Francesco Patera

Personal information
- Nationality: Belgian
- Born: 23 April 1993 (age 33)
- Height: 5 ft 9 in (175 cm)
- Weight: Lightweight

Boxing career
- Stance: Orthodox

Boxing record
- Total fights: 36
- Wins: 30
- Win by KO: 11
- Losses: 6

= Francesco Patera =

Belgian boxer (born 1993)

Francesco Patera (born 23 April 1993) is a Belgian former professional boxer. He was a two-time European lightweight champion.

==Career==
A professional boxer since 2012 and with a perfect record of 15 wins from 15 pro-fights, Patera faced Yvan Mendy for the vacant European lightweight title at Salle Leo Lagrange in Pont-Sainte-Maxence, France, on 13 May 2016, but lost by unanimous decision.

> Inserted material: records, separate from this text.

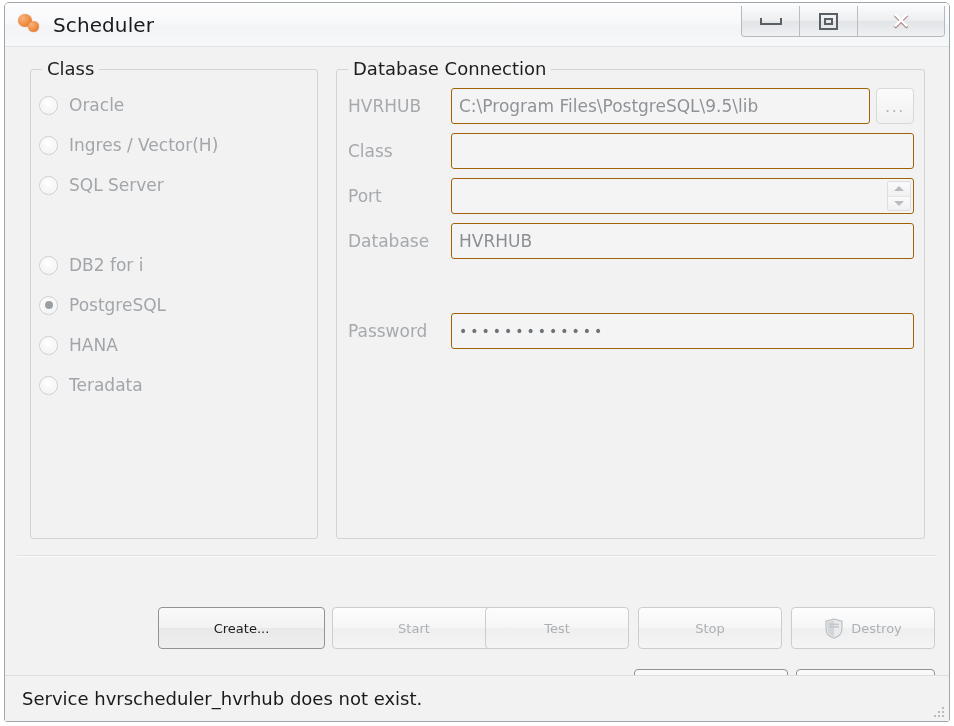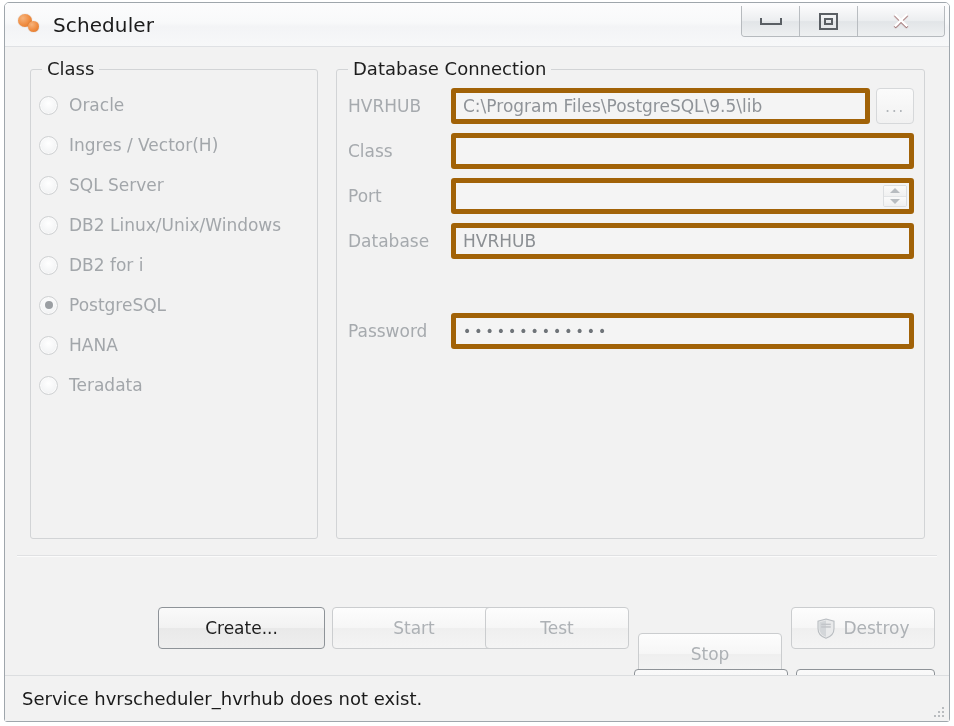--- a/index.html
+++ b/index.html
@@ -202,7 +202,7 @@
     flex: 1 1 auto;
     height: 36px;
     background: #f4f4f4;
-    border: 5px solid #a16207;
+    border: 1px solid #a16207;
     border-radius: 3px;
     box-sizing: border-box;
     display: flex;

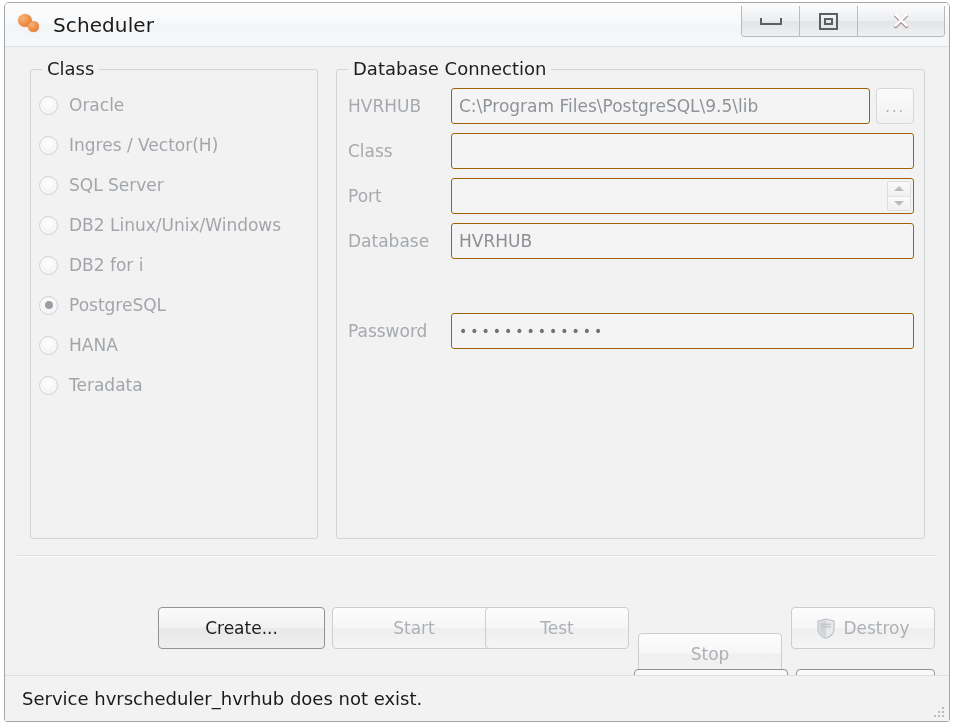--- a/index.html
+++ b/index.html
@@ -387,10 +387,6 @@
       <div class="radio-row" style="top:102px">
         <span class="radio-mark"></span>
         <span class="radio-label">SQL Server</span>
-      </div>
-      <div class="radio-row" style="top:142px">
-        <span class="radio-mark"></span>
-        <span class="radio-label">DB2 Linux/Unix/Windows</span>
       </div>
       <div class="radio-row" style="top:182px">
         <span class="radio-mark"></span>

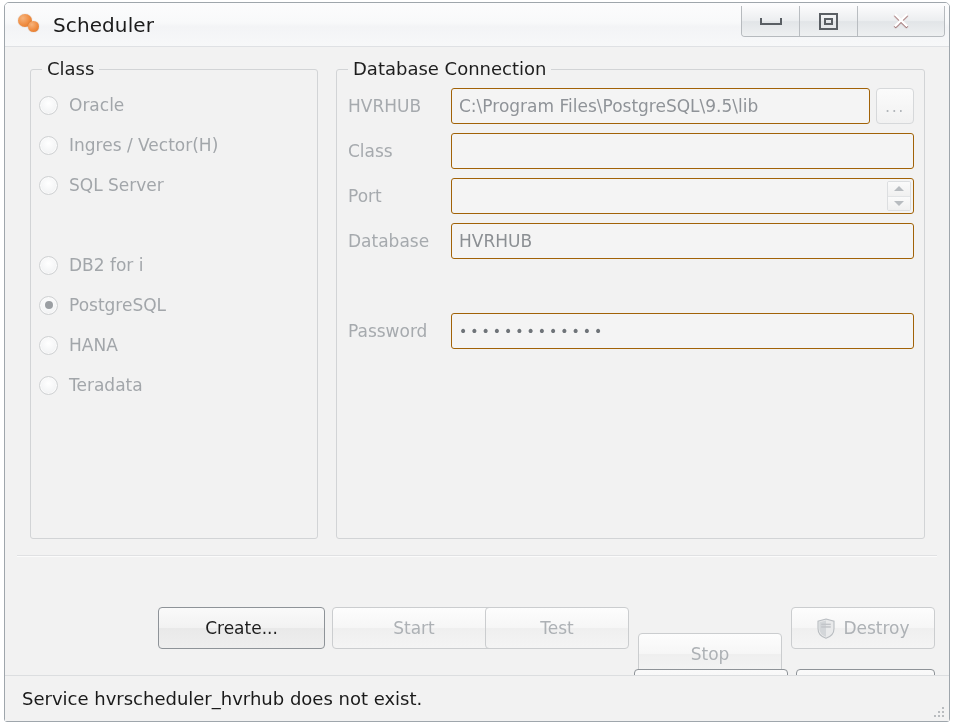--- a/index.html
+++ b/index.html
@@ -288,7 +288,7 @@
     display: flex;
     align-items: center;
     justify-content: center;
-    font-size: 17px;
+    font-size: 13px;
     color: #adb1b5;
     box-sizing: border-box;
     white-space: nowrap;

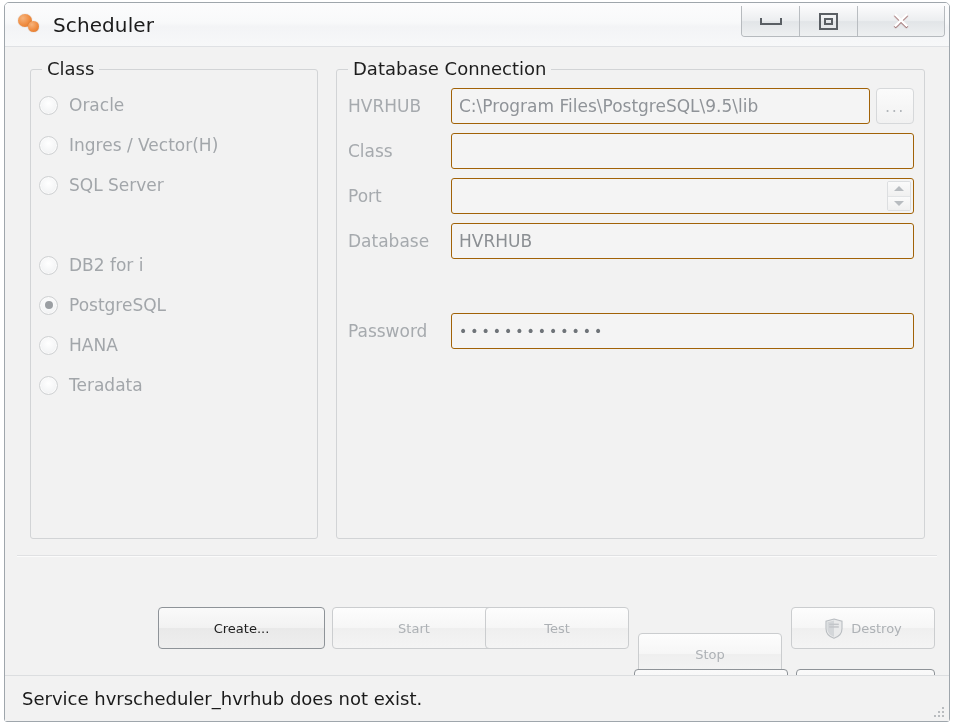--- a/index.html
+++ b/index.html
@@ -307,7 +307,7 @@
   #btn-create  { left: 153px; top: 560px; width: 167px; }
   #btn-start   { left: 327px; top: 560px; width: 164px; }
   #btn-test    { left: 480px; top: 560px; width: 144px; }
-  #btn-stop    { left: 633px; top: 560px; width: 144px; margin-top: 26px; }
+  #btn-stop    { left: 633px; top: 560px; width: 144px; }
   #btn-destroy { left: 786px; top: 560px; width: 144px; }
   #btn-closebtn{ left: 629px; top: 622px; width: 154px; }
   #btn-help    { left: 791px; top: 622px; width: 139px; }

Just less than a year later, on 6 May 2017, he got a second chance at the title, taking on defending champion Edis Tatli at the Gatorade Center in Turku, Finland. Patera won the fight via split decision with two of the ringside judges favouring him 116–112 and 115–113 respectively, while the third scored the contest 116–112 for his opponent.

His first defense was a rematch with Tatli at Kisahalli in Helsinki, Finland, on 12 December 2017, which he lost by unanimous decision.

Patera became a two-time European lightweight champion on 13 October 2018, when he defeated Lewis Ritson for the vacant title at Newcastle Arena in England. As with his first championship success, he won the bout via split decision with two judges scoring it 116–112 for him and the third giving it to his opponent by the same margin.

He successfully defended his title three times in 2019. First with a unanimous decision success over Marvin Petit in Herstal, Belgium, on 16 February, then stopping Paul Hyland Jnr in the sixth round in Milan, Italy, on 28 June, and finally overcoming Domenico Valentino via unanimous decision, again in Milan, on 25 October.

Patera vacated the championship to pursue a shot at a world title which never materialised. He continued to fight professionally for six more years, most notably losing to future world champion Keyshawn Davis by unanimous decision over 10 rounds at Firelake Arena in Shawnee, Oklahoma, USA, on 22 July 2023.

His final pro-fight was a unanimous decision loss to Dzmitry Asanau in Montreal, Canada, on 10 April 2025. Patera announced his retirement from professional boxing in August 2025, writing on social media: "This sport gave me everything – discipline, purpose and unforgettable moments."